How Biden’s $1.2 trillion infrastructure bill will impact Syracuse
Corey Henry | Senior Staff Photographer
Get the latest Syracuse news delivered right to your inbox.
Subscribe to our newsletter here.
After being passed recently by Congress, President Joe Biden’s bipartisan $1.2 trillion infrastructure bill will directly contribute to the physical infrastructure in the city of Syracuse and central New York.
The bill was passed by the House in a 228-206 vote on Nov. 5 and was sent to the president’s desk on Nov. 8, with 13 Republicans voting across the party line. The White House announced Biden will sign the bill into law during a ceremony on Monday.
Senate Majority Leader Chuck Schumer, D-N.Y., described the bill as a “once-in-a-generation” investment in New York’s infrastructure, which includes mass transit, passenger rail, highways, airports, water, electric vehicles and high-speed internet.

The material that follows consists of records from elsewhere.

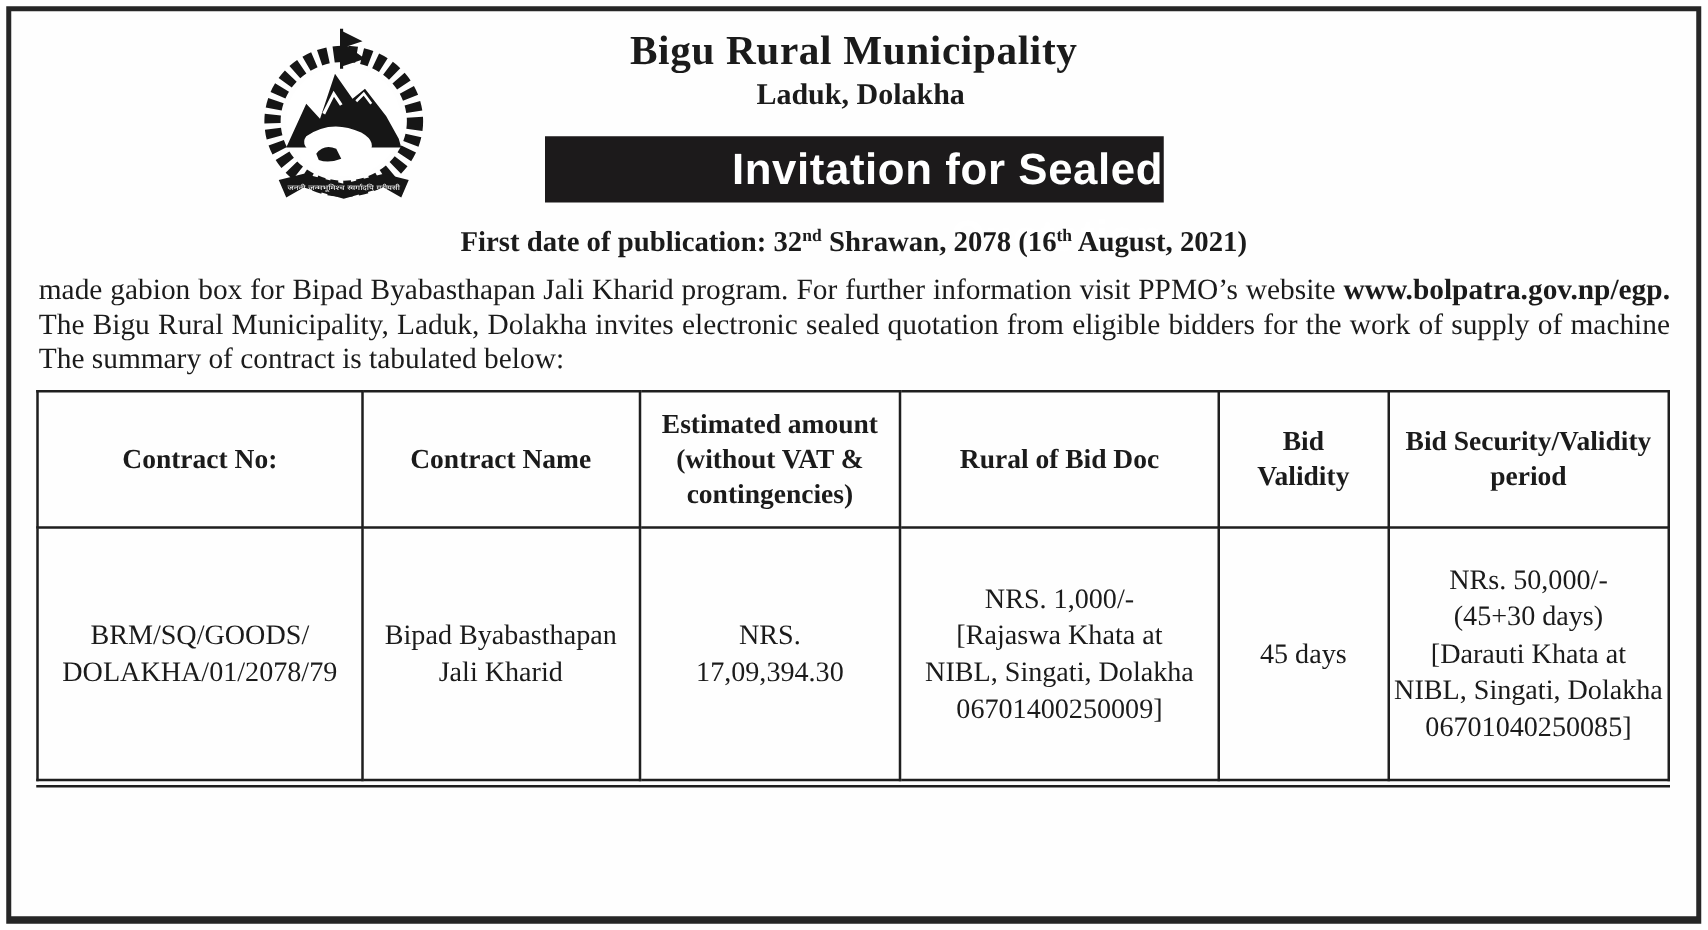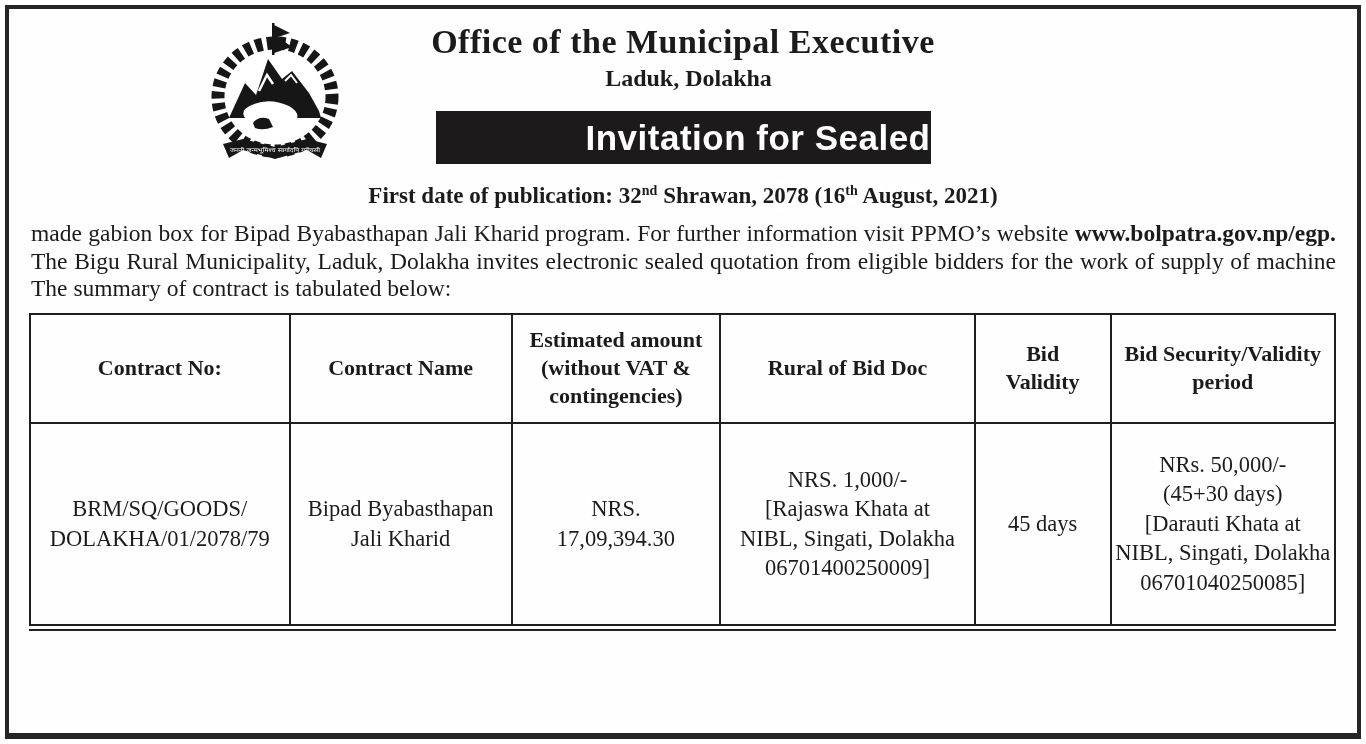--- a/index.html
+++ b/index.html
@@ -70,6 +70,7 @@
   </svg>
 
   <div class="header-text">
+    <div class="org">Bigu Rural Municipality</div>
     <div class="office">Office of the Municipal Executive</div>
     <div class="addr">Laduk, Dolakha</div>
   </div>

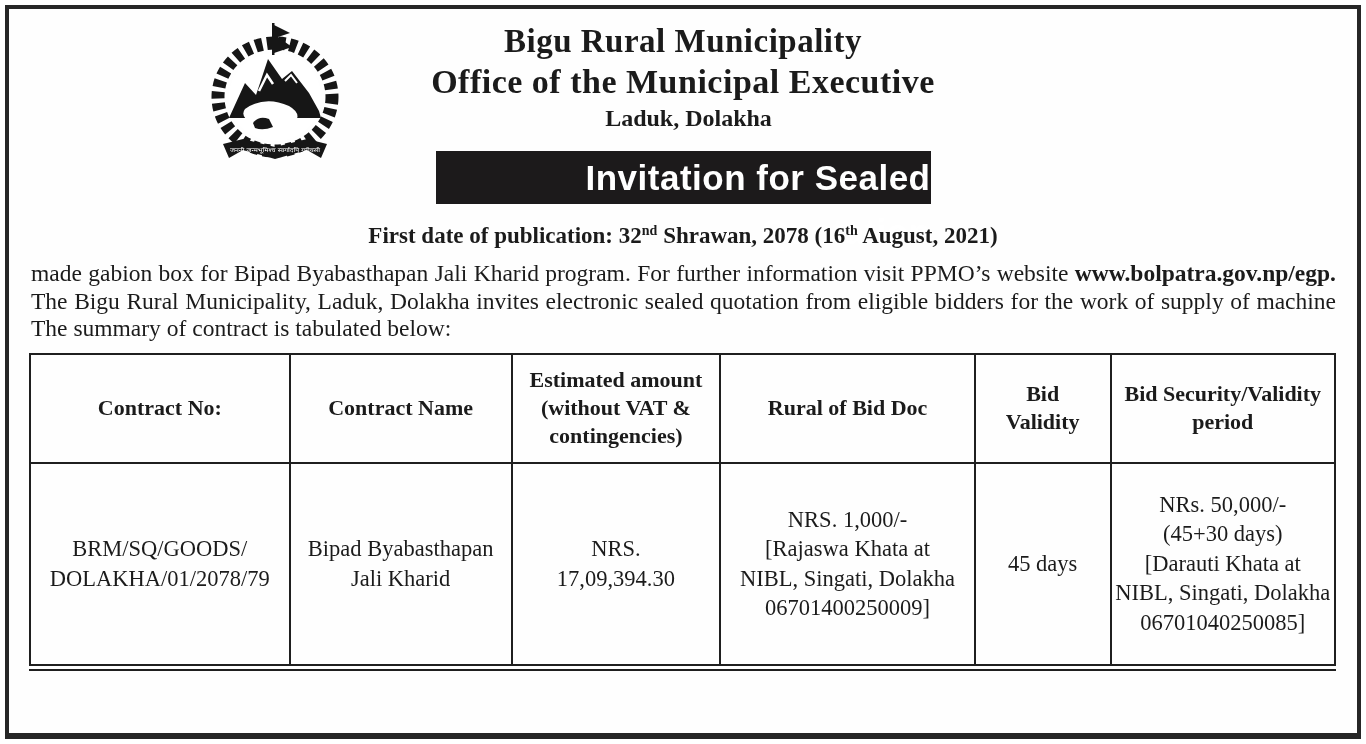--- a/index.html
+++ b/index.html
@@ -71,7 +71,6 @@
 
   <div class="header-text">
     <div class="org">Bigu Rural Municipality</div>
-    <div class="office">Office of the Municipal Executive</div>
     <div class="addr">Laduk, Dolakha</div>
   </div>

The bill includes $25 billion funding to airports nationwide, with $937 million set aside for New York state. Of the $937 million, $27.3 million is specifically for Syracuse Hancock International Airport.
“Airport funding has been lagging well behind what is needed to cover present and future infrastructure needs at our nation’s airports,” said Jason Terreri, executive director of the Syracuse Regional Airport Authority, in a press release from the office of Rep. John Katko, R-Camillus. “This investment will help address this funding gap, and help SRAA meet the growing commercial passenger and cargo transportation needs of the region.”
Syracuse’s public transportation will also be affected from the passage of the infrastructure bill. After Centro suffered from driver shortage and a reduced bus schedule around the Syracuse University campus and in the city, the company will receive approximately $74 million over the next five years — $55.8 million will go to Syracuse and $18.2 million will go to Utica and Rome.
The bill will provide $89.9 billion in total through new investments and reauthorization to guarantee funding for nationwide public transit in the next five years.
Katko, one of the 13 House Republicans who voted in favor of the bill, wrote a guest opinion in syracuse.com that he supports the bill because it specifically focuses on physical infrastructures that “will generate long-term economic growth.”
Xiaoxian Qu | Design Editor
“The Infrastructure Investment and Jobs Act makes meaningful and long overdue investments in central New York’s infrastructure and is a win for our entire community,” Katko wrote.
The new investments from the bill will also ensure local hiring opportunities for construction projects — such as Syracuse’s Interstate 81 — through the Reconnecting Communities program. The bill includes $11.5 billion highway funding for New York state, as well as $7.5 billion in new funding for the Rebuilding American Infrastructure with Sustainability and Equity program, which I-81 will be eligible for.
“Local jobs, jobs, jobs are the top three reasons the Bipartisan Infrastructure Investment and Jobs Act is great news for Syracuse and central New York,” Schumer said in a Thursday press release.
In 2019, the New York State Department of Transportation announced that it would recommend a plan to remove the I-81 viaduct and replace it with a community grid alternative of surface-level streets in the area. SU Chancellor Kent Syverud announced the university endorses the plan. Syracuse community members have advocated for more local hiring opportunities to reconnect the community that had been displaced by the construction of the viaduct decades ago.
“The Bipartisan Infrastructure Bill will do more than invest in our nation’s crumbling roads and bridges – it will also help rebuild communities left behind by the failed federal policies of the past,” said Sen. Kirsten Gillibrand, D-N.Y., in the same release. “We can begin to undo the legacy of past infrastructure projects that harmed underserved communities in Syracuse, Buffalo, and cities nationwide.”
The bill will also include the following:
- $24 billion for roads and bridges in New York state
- $8 billion for the Department of Transpiration’s Capital Investment Grants (CIG) Program, which benefits Bus Rapid Transit in Syracuse.
- $23 billion for Clean Water and Drinking Water State Revolving Funds (SRF), which supports water infrastructure in central New York.
- $42 billion for Broadband Deployment Grants to expand rural broadband and improve internet connectivity.
- Funding for U.S. Army Corps of Engineers to advance pending projects like those in Oswego, Little Sodus Bay, Greater Sodus Bay, and across Lake Ontario.